An Extra Solution I hope you're well,
I was finding the points of intersection of 
$$
x^2 + (y-1)^2 = 1
\quad \text{and} \quad
y = 1-x^2 
$$
If I rearrange the formula of the circle to 
$$
(y-1)^2 = 1-x^2 
$$
then substitute the second equation to get
$$
(y-1)^2 = y 
$$
I then solve this to get two values of $y$, of which obviously by the symmetry of the problem there can only be one value of $y$. Where has this additional 'solution' come from? Is it because I substituted something that was a quadratic with something that was linear?
Thanks!
 A: It is because $(y-1)^2=y$ does not imply that there exists a real $x$ such that $y=1-x^2$ (which can only be $\le 1$). In oher words, the set of solutions to "$A=B$ and $A=C$" may be smaller than the sret of solutions to "$B=C$". In fact, in your case "$(y-1)^2=y$" has way more solutions than the original system, namely two values (instead of one) of $y$ and for each infinitely many (instead of two) of the no longer involved $x$. I'd say the latter is even more dramaitic than the former...
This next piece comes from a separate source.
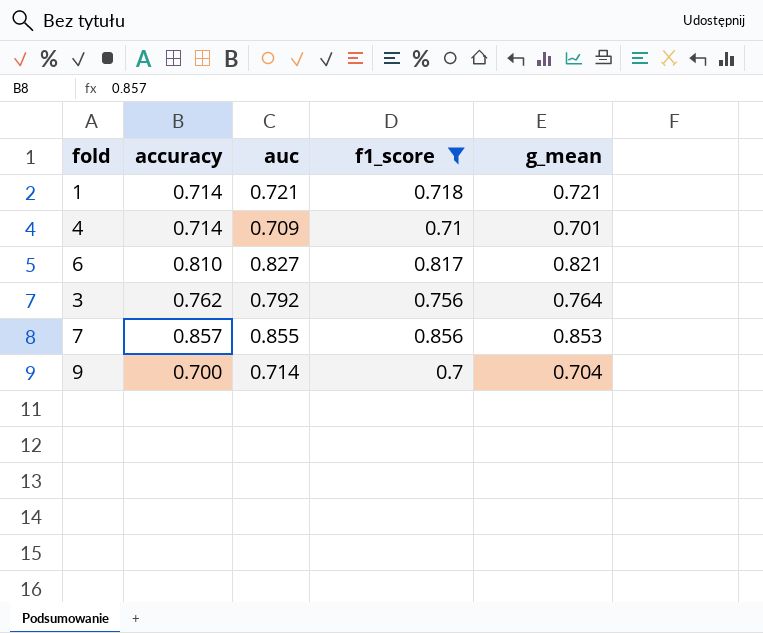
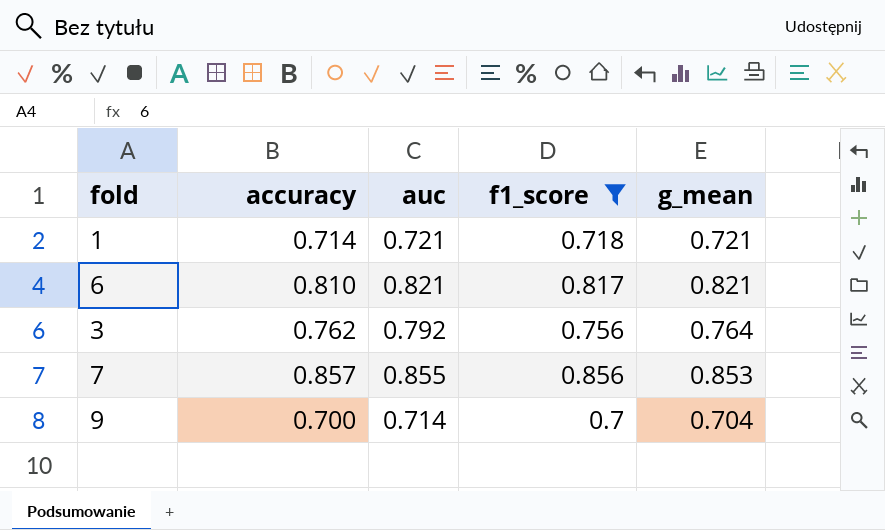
row 4: 0.714 | 0.709 | 0.71 | 0.701 -> none
6 | auc: 0.827 -> 0.821

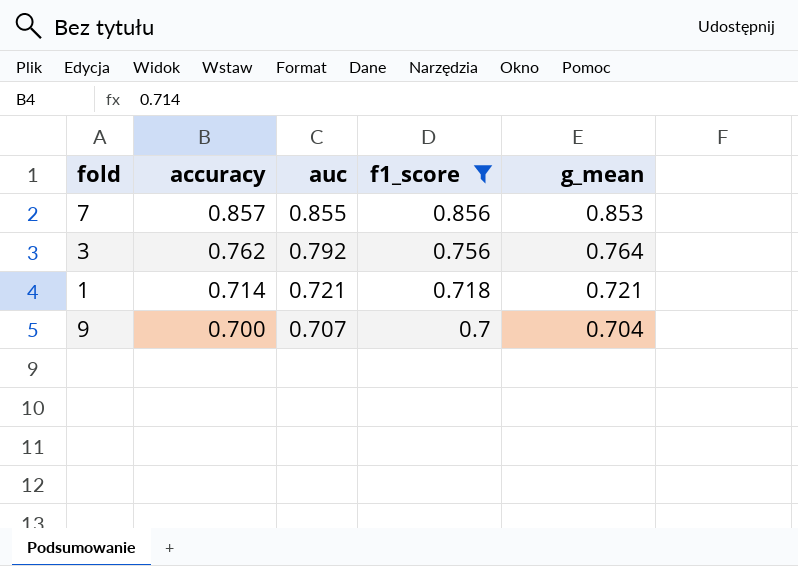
row order: none -> accuracy descending
row 6: 0.810 | 0.821 | 0.817 | 0.821 -> none
9 | auc: 0.714 -> 0.707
A: Well, if $\color{red}{y}={\color{green}{1-x^2}}$ and $$x^2+(\color{red}{y}-1)^2=1$$
Then:
$$x^2+([\color{green}{1-x^2}]-1)^2=1$$
$$\to x^4+x^2-1=0$$
A: There is more going on here than meets the eye, and I mean it.
You have two conics, i.e. curves of degree two, and according to Bézout’s Theorem on Curves, there are four intersection points, when properly counted. In this case, proper counting means finding the points with complex coordinates as well. Run through the computation, and you see that these are $$\left(\pm\sqrt{\frac{-1-\sqrt5}2},\frac{3+\sqrt5\,}2\right)\,.$$
Since the real eye sees only the real points, which I’m sure you found, that’s the real story, as far as it goes. But the mind’s eye sees the complex points as well, and there they are.